__Action item__:
Return each line of the records below that contains the word "fill".

(Code change snippets)

....................

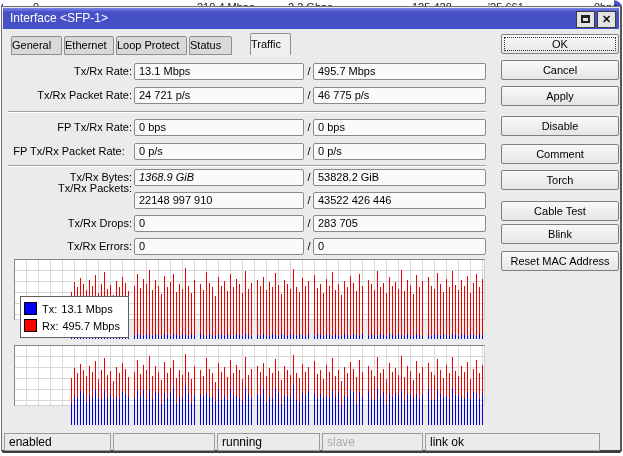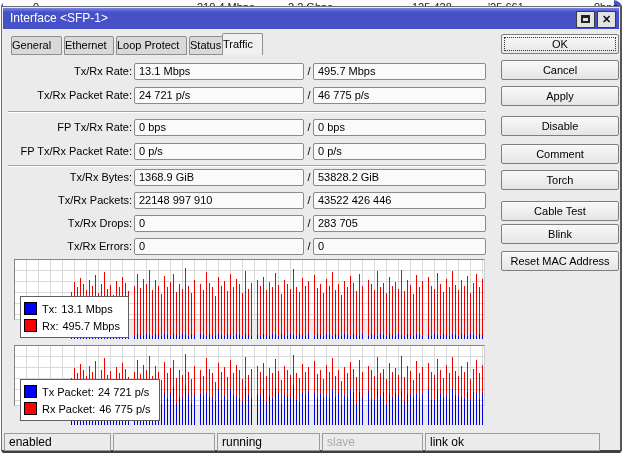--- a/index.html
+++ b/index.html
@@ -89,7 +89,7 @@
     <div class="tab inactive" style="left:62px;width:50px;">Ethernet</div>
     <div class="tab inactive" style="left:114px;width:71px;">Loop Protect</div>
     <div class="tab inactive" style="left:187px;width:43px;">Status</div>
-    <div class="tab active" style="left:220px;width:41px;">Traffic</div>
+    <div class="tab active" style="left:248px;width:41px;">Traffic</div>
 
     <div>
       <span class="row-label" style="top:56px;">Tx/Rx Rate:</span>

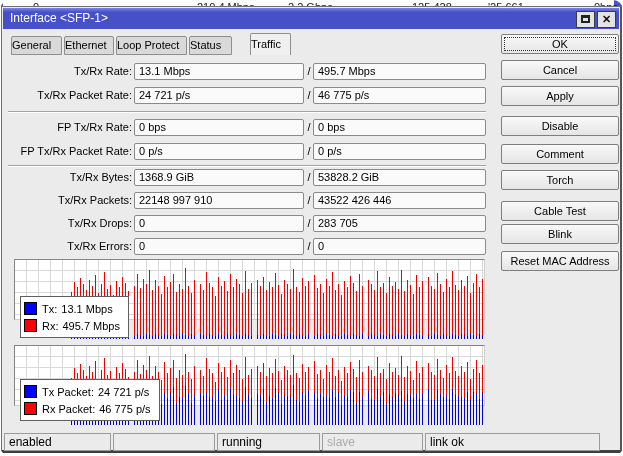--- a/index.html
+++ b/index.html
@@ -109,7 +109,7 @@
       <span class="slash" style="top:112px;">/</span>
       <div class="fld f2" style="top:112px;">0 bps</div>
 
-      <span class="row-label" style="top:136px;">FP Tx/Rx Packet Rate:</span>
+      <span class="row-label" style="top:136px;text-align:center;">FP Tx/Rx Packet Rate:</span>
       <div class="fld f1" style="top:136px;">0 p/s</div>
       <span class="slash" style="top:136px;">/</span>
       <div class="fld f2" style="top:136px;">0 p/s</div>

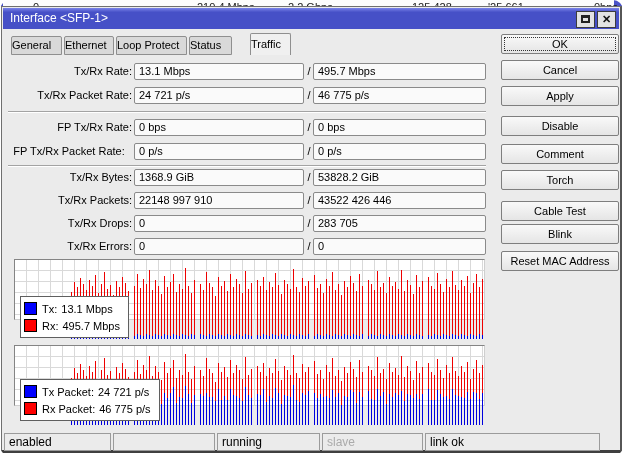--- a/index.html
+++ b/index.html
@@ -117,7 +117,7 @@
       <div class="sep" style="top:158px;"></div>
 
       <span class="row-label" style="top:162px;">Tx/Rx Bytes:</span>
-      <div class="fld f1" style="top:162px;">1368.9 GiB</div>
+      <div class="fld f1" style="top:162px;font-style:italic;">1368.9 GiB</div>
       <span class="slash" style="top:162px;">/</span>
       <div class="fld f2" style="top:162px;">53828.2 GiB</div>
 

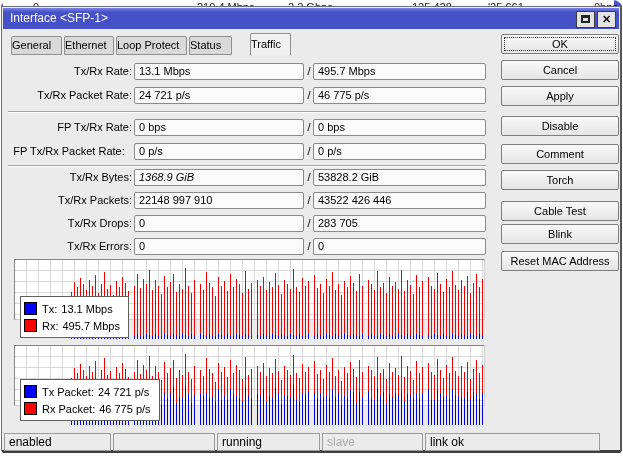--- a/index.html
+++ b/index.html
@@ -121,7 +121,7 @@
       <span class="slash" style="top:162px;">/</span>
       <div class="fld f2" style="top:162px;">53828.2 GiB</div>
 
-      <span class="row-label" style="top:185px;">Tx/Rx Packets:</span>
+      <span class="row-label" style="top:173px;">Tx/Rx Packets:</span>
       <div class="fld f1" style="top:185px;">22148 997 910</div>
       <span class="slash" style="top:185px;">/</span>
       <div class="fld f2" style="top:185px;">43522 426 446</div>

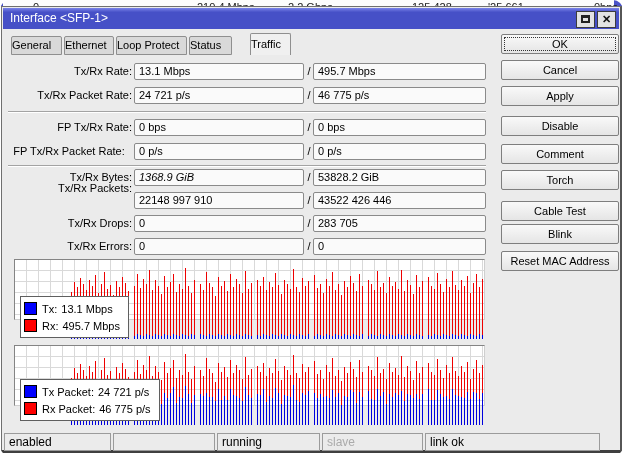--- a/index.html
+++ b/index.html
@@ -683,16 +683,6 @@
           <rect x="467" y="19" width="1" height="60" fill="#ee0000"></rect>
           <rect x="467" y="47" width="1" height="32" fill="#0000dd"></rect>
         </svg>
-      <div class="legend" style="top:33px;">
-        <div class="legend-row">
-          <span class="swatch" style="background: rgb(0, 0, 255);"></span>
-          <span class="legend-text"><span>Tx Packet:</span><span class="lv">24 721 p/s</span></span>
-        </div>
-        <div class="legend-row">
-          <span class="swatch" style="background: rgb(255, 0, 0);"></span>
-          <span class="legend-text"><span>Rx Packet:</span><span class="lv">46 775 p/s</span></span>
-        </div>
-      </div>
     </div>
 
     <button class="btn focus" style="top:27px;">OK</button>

....................

__Answer to this exercise__:
           <rect x="467" y="19" width="1" height="60" fill="#ee0000"></rect>
           <rect x="467" y="47" width="1" height="32" fill="#0000dd"></rect>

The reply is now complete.